Filter the listing below down to the lines containing the word "with".

RECORDS FOR THE EXERCISE —
◆ ◆ ◆

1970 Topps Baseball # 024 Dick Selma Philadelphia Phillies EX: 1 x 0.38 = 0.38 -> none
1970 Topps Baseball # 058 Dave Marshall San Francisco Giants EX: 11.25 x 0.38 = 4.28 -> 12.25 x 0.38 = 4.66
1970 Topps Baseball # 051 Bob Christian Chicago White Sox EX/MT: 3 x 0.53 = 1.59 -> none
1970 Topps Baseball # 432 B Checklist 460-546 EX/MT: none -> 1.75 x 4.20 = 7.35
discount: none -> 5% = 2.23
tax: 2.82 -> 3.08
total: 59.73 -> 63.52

◆ ◆ ◆

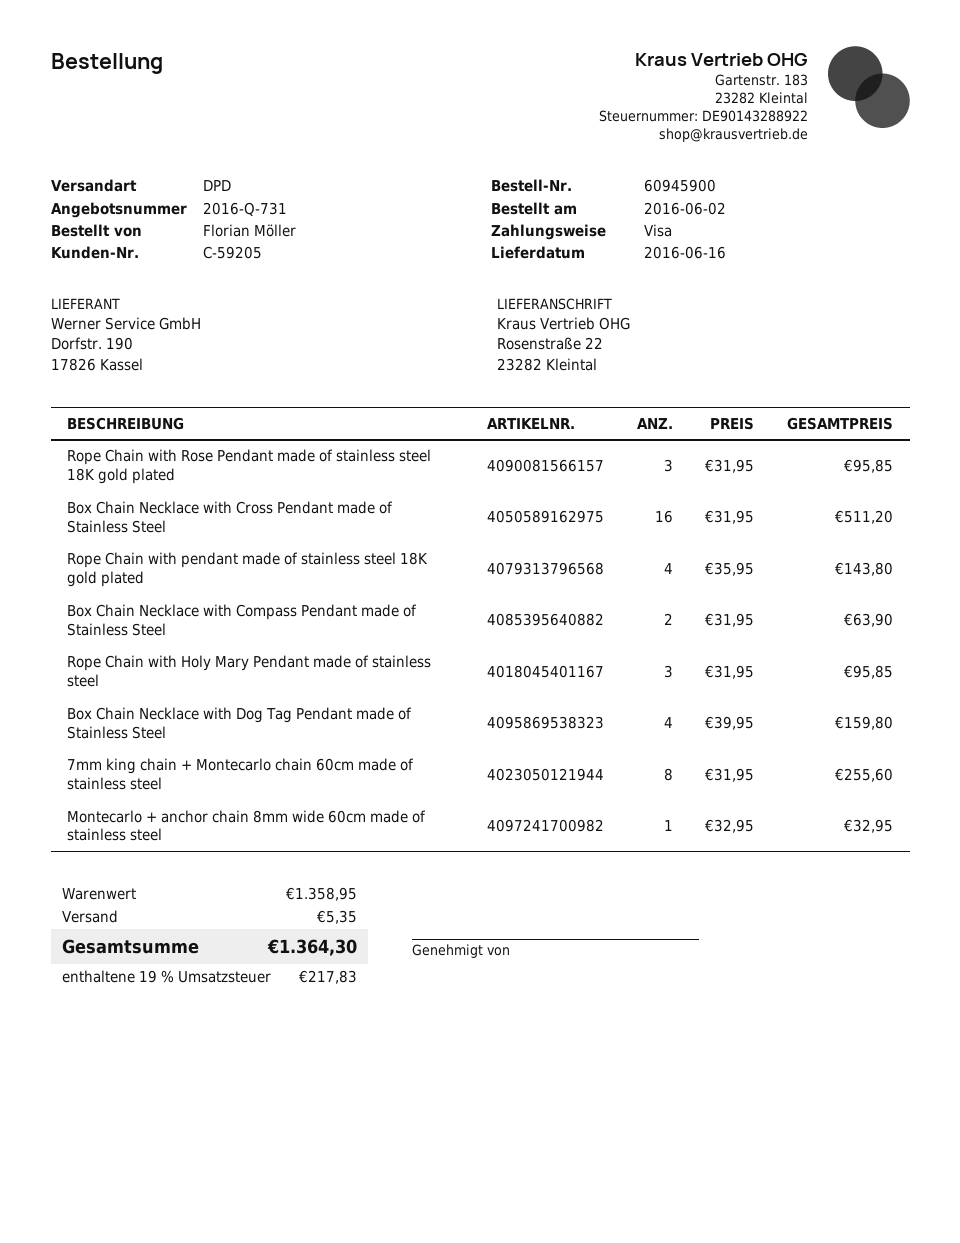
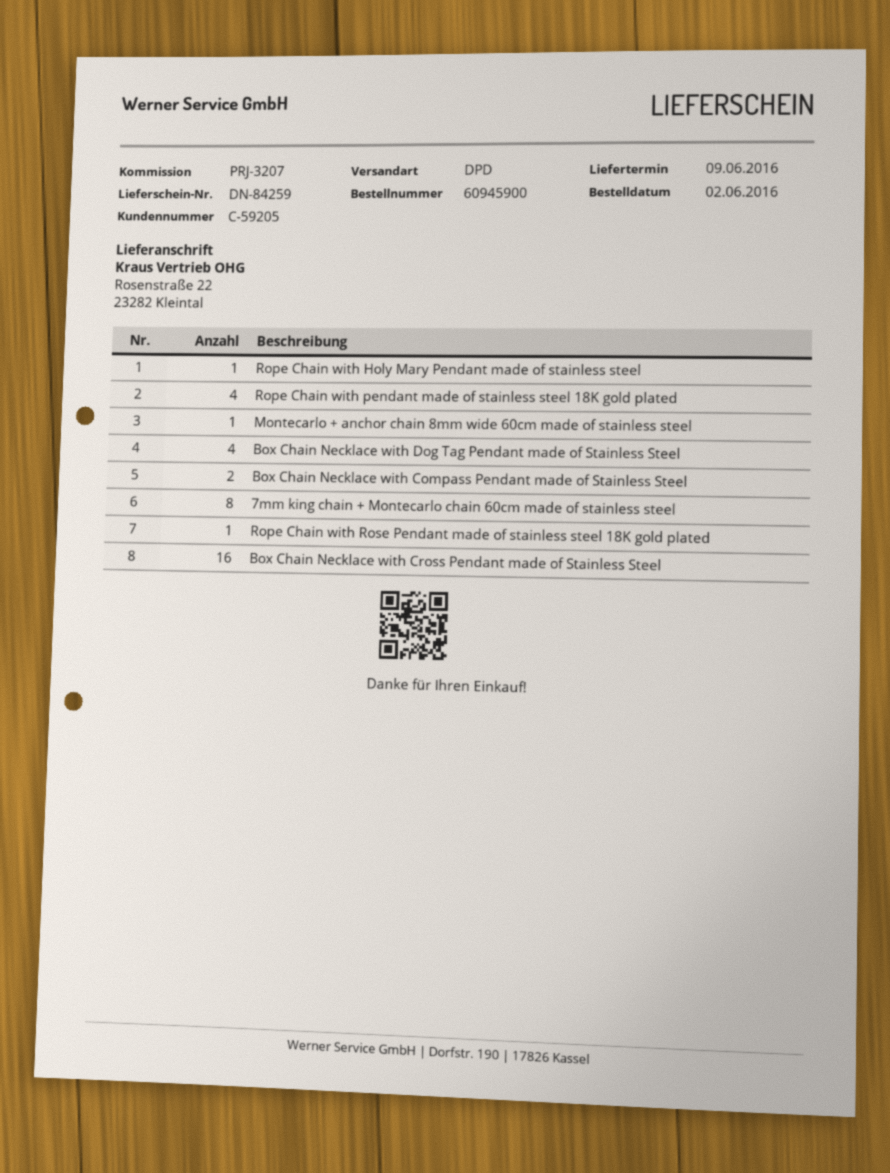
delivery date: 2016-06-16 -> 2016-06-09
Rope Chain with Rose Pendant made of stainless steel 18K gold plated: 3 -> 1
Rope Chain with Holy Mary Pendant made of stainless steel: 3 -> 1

◆ ◆ ◆

RESPONSE —
Rope Chain with Rose Pendant made of stainless steel 18K gold plated: 3 -> 1
Rope Chain with Holy Mary Pendant made of stainless steel: 3 -> 1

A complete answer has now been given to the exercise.